Hungarian authorities will make some changes to the country’s vaccination plan to ensure that “as many people as possible” receive at least the first shot, and obtain “if not full but significant” protection against Covid-19, the chief medical officer said on Friday.
Cecília Müller told an online briefing held by the board coordinating efforts against the pandemic that “the first jab of almost all vaccines yields 50-75 percent protection”, which she said was sufficient to prevent serious Covid symptoms, complications, or death.
Müller said that the protocol of administering the second jab of the AstraZeneca vaccine could be changed.
She also said that the South-African variant of the coronavirus had been detected in a Hungarian patient. The patient had contacted a colleague who had visited Zambia, she added.
Müller warned that the number of new cases was increasing exponentially, but the appearance of new variants in Hungary was slower than elsewhere.
The new variants, she added, were stronger and more infectious, with a 70-percent higher reproduction rate than earlier variants. They can also cause a more serious illness, she said, calling on “everybody to do their own job to break the third wave”.
Müller added that the Brazilian and South African variants were more resistant to antibodies, which could result in reinfection.
On Thursday, the British variant was identified in 418 Hungarian samples, and another, first identified in the Czech Republic, was found in 9 samples, Müller said.

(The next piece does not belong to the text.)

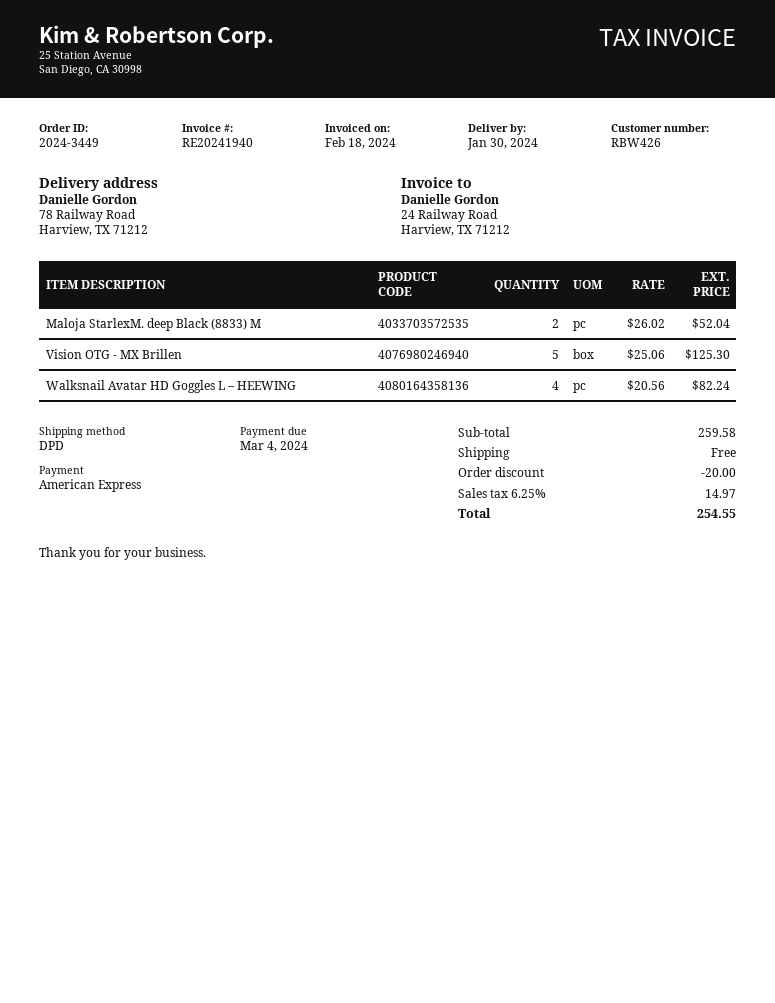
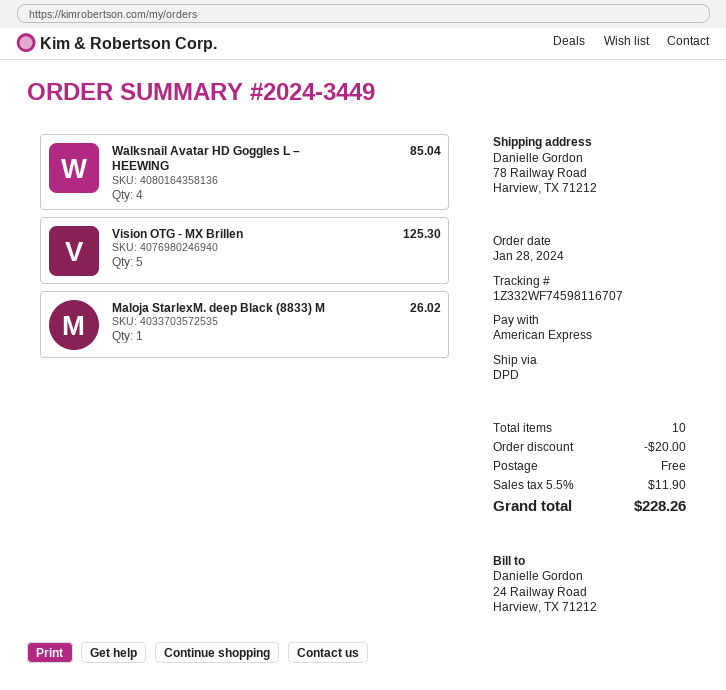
Maloja StarlexM. deep Black (8833) M: 2 for 52.04 -> 1 for 26.02
Walksnail Avatar HD Goggles L – HEEWING: 4 for 82.24 -> 4 for 85.04
tax: 6.25% = 14.97 -> 5.5% = 11.90
total: 254.55 -> 228.26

She added that further variants were found in 38 samples, but “those are no different from the known virus from an epidemiological point”.
The British variant causes a longer illness with somewhat more serious symptoms, while the patient also stays infectious longer, she said, added however that the current vaccines have been found to be effective against it.
“We will only be helped out of the pandemic through individual and communal protection,” Müller said, urging residents to continue observing the rules strictly and get vaccinated.
Müller said that those who had registered for vaccination would get at least the first shot before Easter.